Amendment / Termination / Vesting
     You do not have any vested right to a Retention Bonus under the Plan, and the Company reserves the right in its sole discretion to amend or terminate the Plan at any time. Notwithstanding the foregoing, no Plan amendment may retroactively reduce the benefits to which you were entitled.
Administration
     The Executive Vice President – Human Resources or, in his absence, the Chief Executive Officer or the Executive Vice President – Chief Financial Officer will act as the Plan Administrator. The Plan Administrator shall have the discretionary authority to determine eligibility for Plan benefits and to construe the terms of the Plan, including making factual determinations. Benefits under the Plan shall be payable only if the Plan Administrator determines, in his sole discretion, that an eligible employee is entitled to them. The decisions of the Plan Administrator shall be final and conclusive with respect to all questions concerning the administration of the Plan.

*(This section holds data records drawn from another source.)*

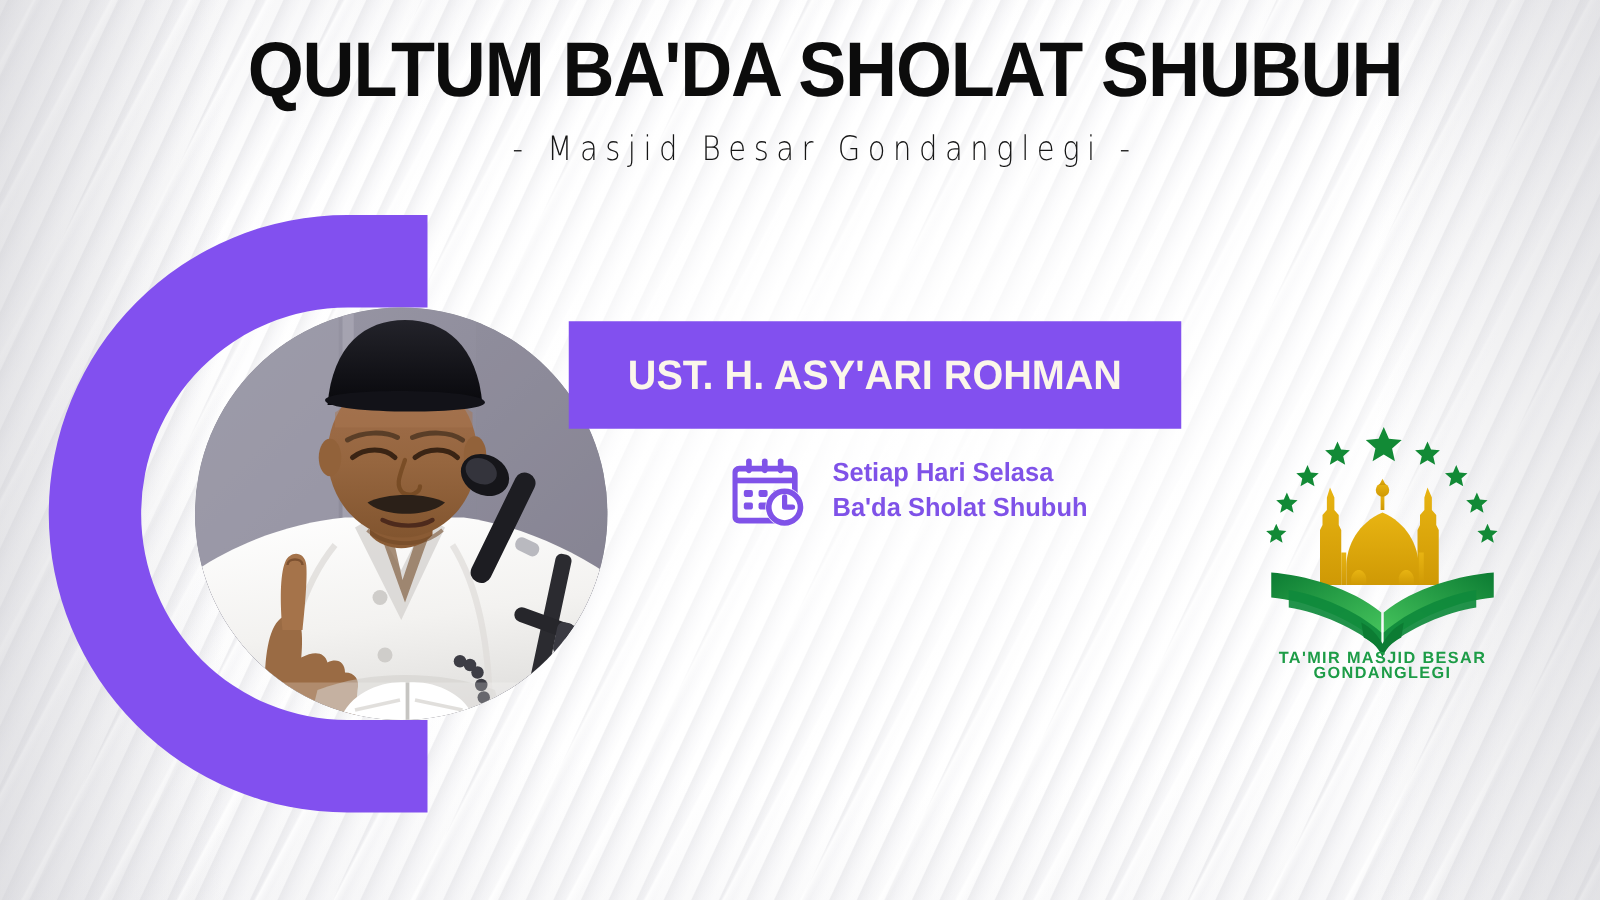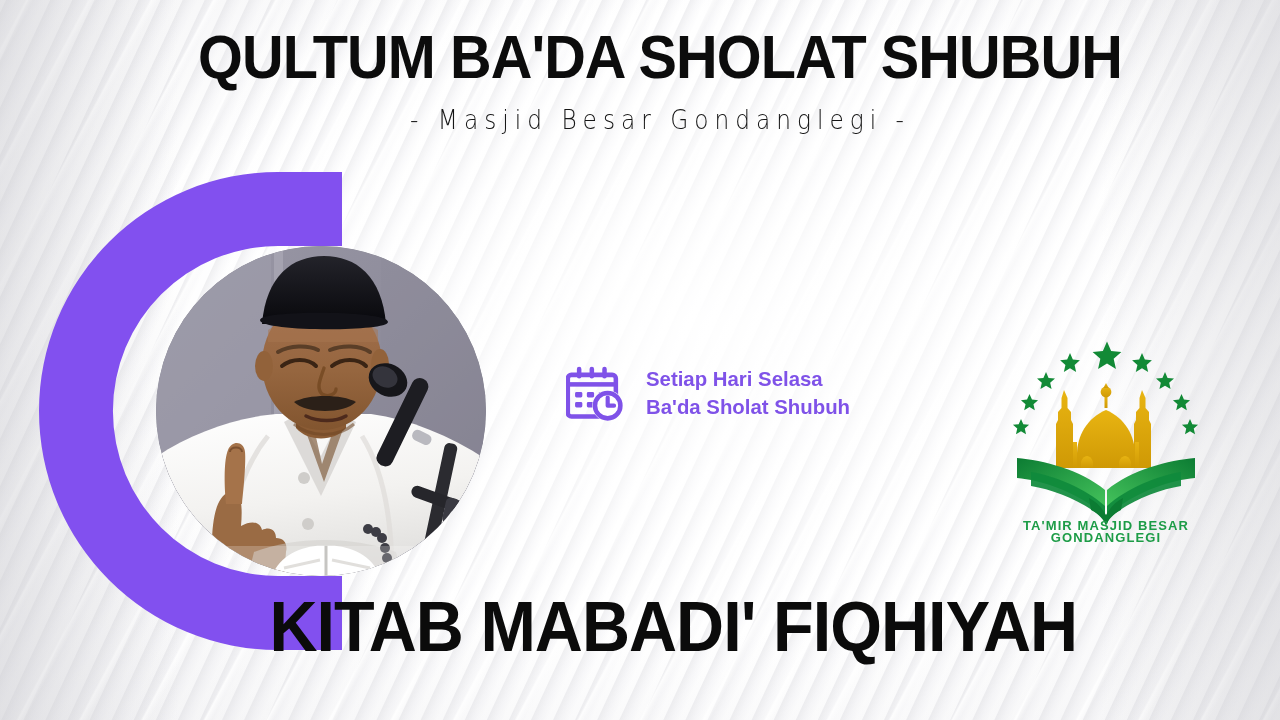--- a/index.html
+++ b/index.html
@@ -238,6 +238,9 @@
     </svg>
   </div>
 
+  <div class="name-banner">
+    <div class="nm">UST. H. ASY'ARI ROHMAN</div>
+  </div>
 
   <div class="info">
 

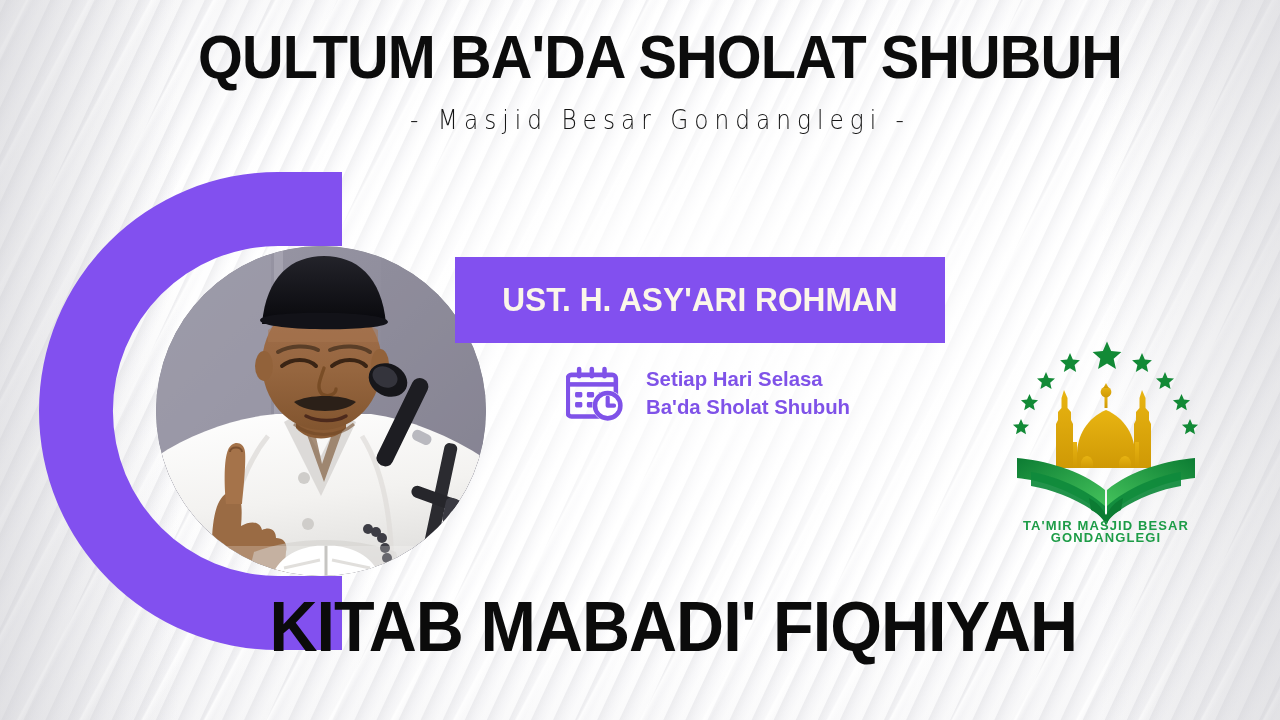--- a/index.html
+++ b/index.html
@@ -79,7 +79,7 @@
   }
 
   
-  .info{position:absolute;left:564px;top:362px;z-index:5;}
+  .info{position:absolute;left:584px;top:362px;z-index:5;}
   .info-row{display:flex;align-items:center;margin-bottom:22px;}
   .info-ic{width:62px;height:62px;flex:0 0 62px;display:flex;align-items:center;justify-content:center;}
   .info-tx{

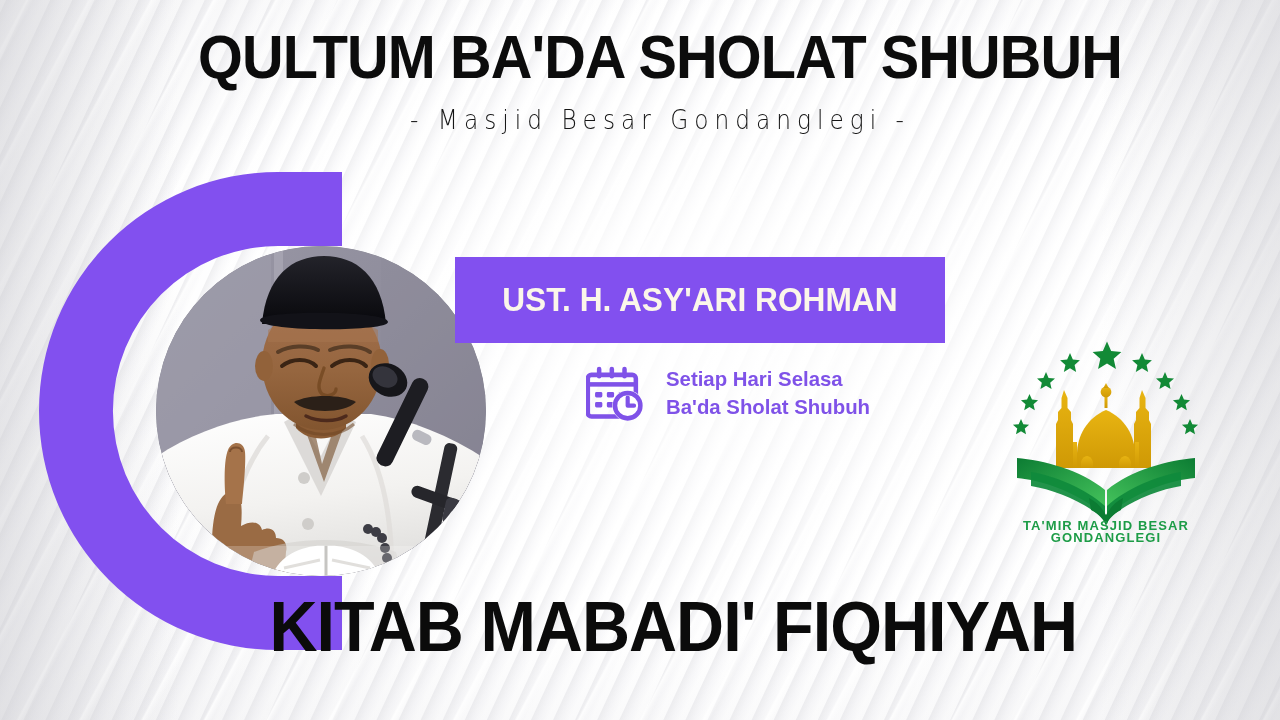--- a/index.html
+++ b/index.html
@@ -333,9 +333,6 @@
     </svg>
   </div>
 
-  <div class="btm">
-    <div class="btm-title">KITAB MABADI' FIQHIYAH</div>
-  </div>
 
 </div>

Claims Procedure for Plan Benefits
     Generally, you do not need to make a claim for benefits under the Plan to receive Plan benefits. However, if you believe you are entitled to benefits, or to greater benefits than you are paid under the Plan, you may file a claim for benefits with the Plan Administrator. The Executive Vice President – Human Resources will serve as the Plan Administrator for all initial benefit claims.
     The Plan Administrator will notify you of his decision within 90 days after receipt of your claim unless special circumstances require an extension of time for processing the claim. You will receive written notice of any extension and will be given the expected decision date. If your claim is denied, the Plan Administrator will furnish a written notice to you containing the specific reasons for the denial, a description of any additional material or information that must be provided to support the claim and a description of the Plan’s review procedures.
     You may appeal a denial of your claim and have the Plan Administrator reconsider the decision. The Company’s Executive Vice President, General Counsel and Secretary or his delegate will serve as the Plan Administrator for all appealed claims. You may submit any information relating to your claim and will be provided access to information relevant to your claim.
     You will be advised of the Plan Administrator’s appeal decision not later that 60 days after receipt of your appeal request. The Plan Administrator may determine that special circumstances require an extension of time for processing the claim. A notice of the extension shall be furnished to you prior to the termination of the initial 60 day period and will indicate the expected decision date.
     The notice of the appeal decision will contain the specific reasons for an adverse determination. You are not entitled to challenge a decision of the Plan Administrator in court or in any other administrative proceeding unless and until the claim and appeal procedures described above have been complied with and exhausted. All decisions and notices may be furnished electronically.